前作はギターの演奏クレジットが無かったりとクレジットが良く分からない事になっていたが今作は1曲ごとに歌詞と一緒に全演奏メンバーと録音ミックスエンジニアも掲載されていてしっかりした表記となった。これによると太志と臼井ミトンのアレンジした曲はギター、ベース、ドラムのサポートを1人ずつちゃんと招いての生バンド編成を基本にして「501 with oneself」ではトランペットとテナーサックスの奏者も呼んでいるが、元Aqua Timezメンバーの長谷川大介がアレンジした曲は基本的に1人オケ制作でギターベースは演奏してそれ以外はall other instruments&programmingという表記。「long slow distance」はピアノとストリングスアレンジのメンバーは呼んでいるもののストリングスが打ち込みで処理。さらにこれらの曲では録音ミックスも長谷川大介名義で「置き去りの鉛筆」のミックスのみ本職エンジニア。よって先行配信されていた「スクールカースト〜底から見た光〜」は全演奏と録音ミックス全てが長谷川大介1人で作られていてそこに太志のボーカルが乗っているという…。単にギタリストでアレンジも出来るだけでなく、エンジニア業までいつの間にか習得していたのか…というか最低1人で曲を仕上げるくらいまでは出来ないと今時サポートギターだけで作詞作曲もしてなかったバンドメンバーが解散後に生き残るのは難しいんだろうな…。生音バンドメンバー起用している臼井ミトンも録音ミックスは1人でやっているし…。
とはいえ生バンド編成とほぼ1人オケ制作でそこまで露骨な差があるわけでもなく、全曲バンドサウンド。前作に続いて総じてAqua Timezよりもサウンドは控えめではあるがロック系もあるし、「501 with oneself」でのジャズ調など新たな方向性も少し見せつつ、それでも大枠でAqua Timezの延長のような太志らしい繊細で暖かい楽曲が並んでいる太志らしい安定の1作といったところ。この点において裏切らないというか、リスナーに合わせているのではなく、基本的に太志はこういう人でそれが素直に出ている感じというか。そんなわけでAqua Timezの楽曲の暖かみに良さを感じていたなら今作も期待通りではある…が、それ以上ではないのも正直なところでもある。
初回盤はエッセイ「ほんとうのこと」が付属するだけで3850円と価格が跳ね上がるが、実際にはよくある20P程度のミニフォトブックみたいな冊子。本来フルアルバムに初回盤DVD/Blu-ray付属がスリーブ仕様でさらにおまけでついているくらいが相場だと思う。

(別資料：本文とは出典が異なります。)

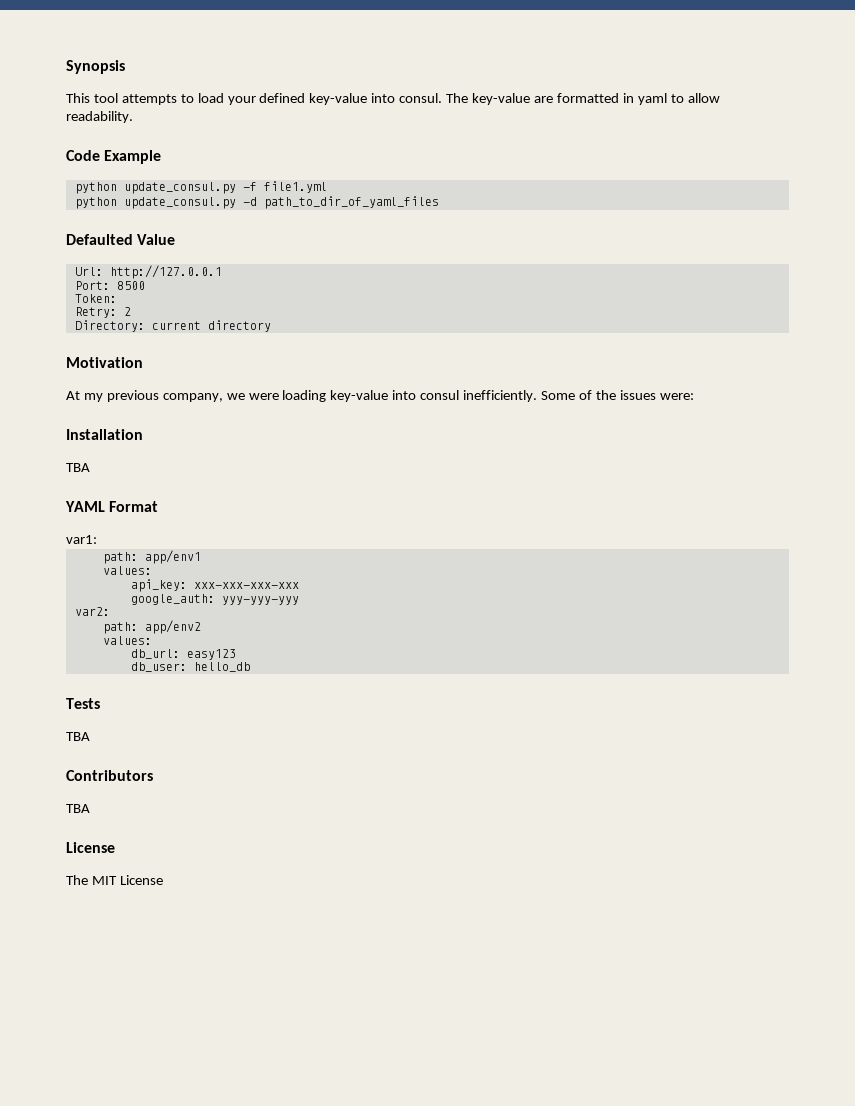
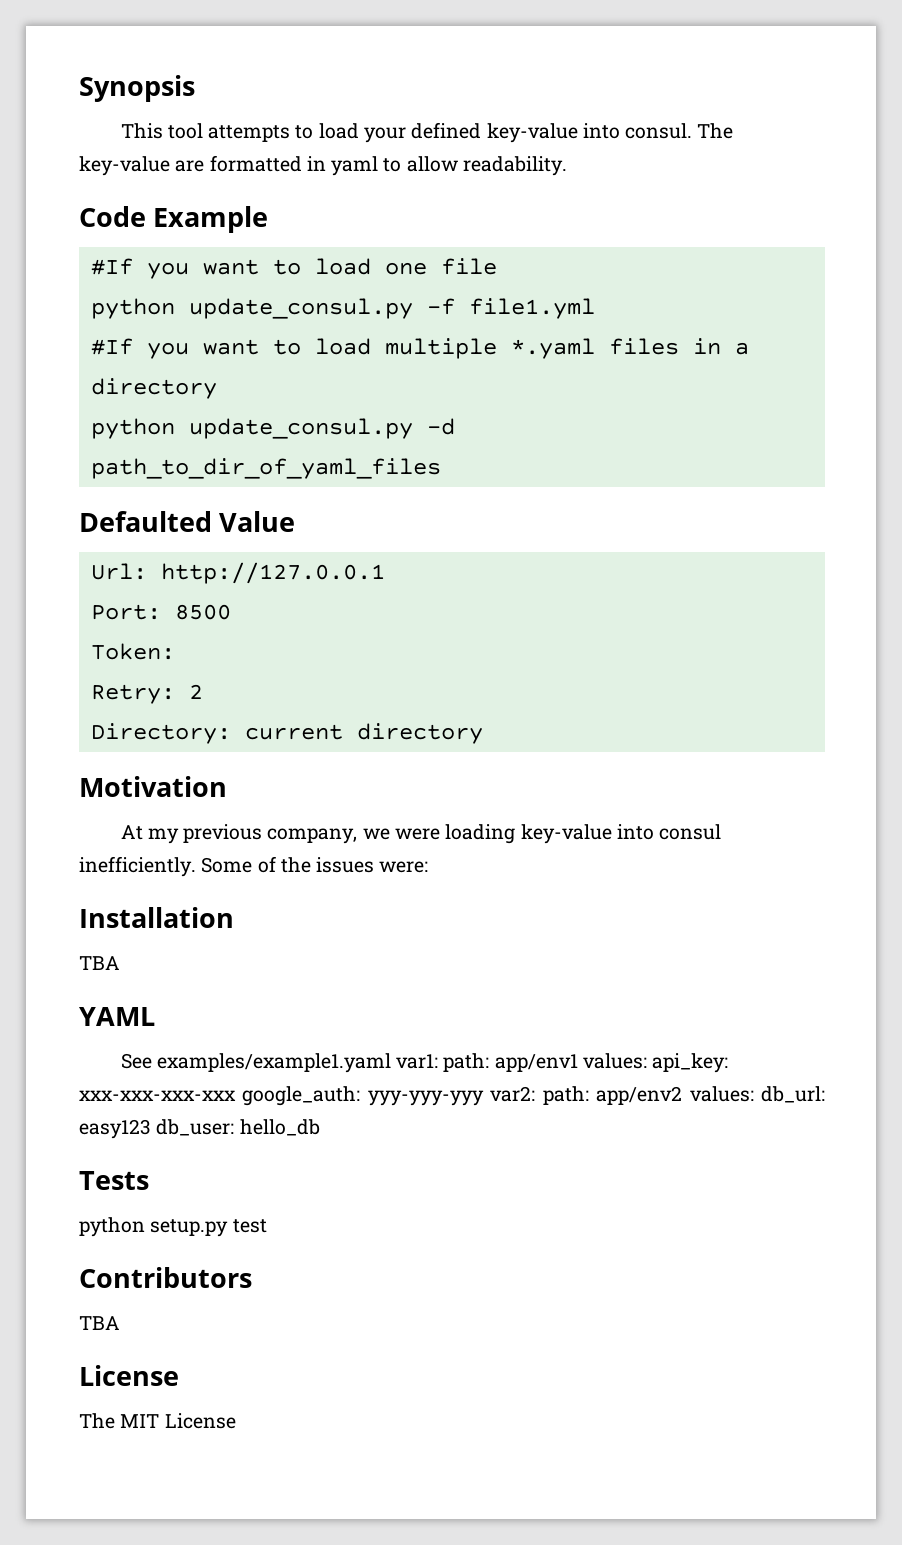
+ #If you want to load one file
  python update_consul.py -f file1.yml
+ #If you want to load multiple *.yaml files in a directory
- YAML Format
- var1:
- path: app/env1
- values:
- api_key: xxx-xxx-xxx-xxx
- google_auth: yyy-yyy-yyy
- var2:
- path: app/env2
- values:
- db_url: easy123
- db_user: hello_db
+ YAML
+ See examples/example1.yaml var1: path: app/env1 values: api_key: xxx-xxx-xxx-xxx google_auth: yyy-yyy-yyy var2: path: app/env2 values: db_url: easy123 db_user: hello_db
  Tests
- TBA
+ python setup.py test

6曲ミニアルバムに20Pちょいの冊子でこの価格はかなり強気であり、率直にかなり割高である。
エッセイは思ったよりもまとまりがなく、ある程度書くことを決めつつも思うがままにけっこうつらつらと自由に書かれている感じ。詩というほどではないがやや詩に近いような書き方をしている部分もある。インタビューでも語っているように今もCDを買って手に取るようなコアなファン向けだけに書き下ろしたような感じだし、実際購入した1500人弱程度しか目にしないと考えればそんなにきっちりと出版する本のようには整える必要も無いか。これまで語られなかった内面や過去の話も書かれているが、そんなに意外ではないというか、これまでの歌詞の内容や発言からすれば大いに納得というか。そういった想いや経験を重ねてきたから今もこういう歌詞が書けるし、続けられているんだろうなという事が改めて確認できたという感覚に近い。
しかし2作目にして早くもアート担当のMakoto Tonoが一切今作に関わっている様子が無い(氏のイラストが皆無)というのはどういうことなのか…。毎回イラストが載るわけではなく、参加しないこともあるというゆるっとした関係性なのだろうか。そこまで明確にユニット色を打ち出すつもりがないなら誰だか分からないようなユニット名よりも普通にソロの太志名義、もしくは長谷川大介のようにフルネームのソロミュージシャンとして活動した方が分かりやすいような…。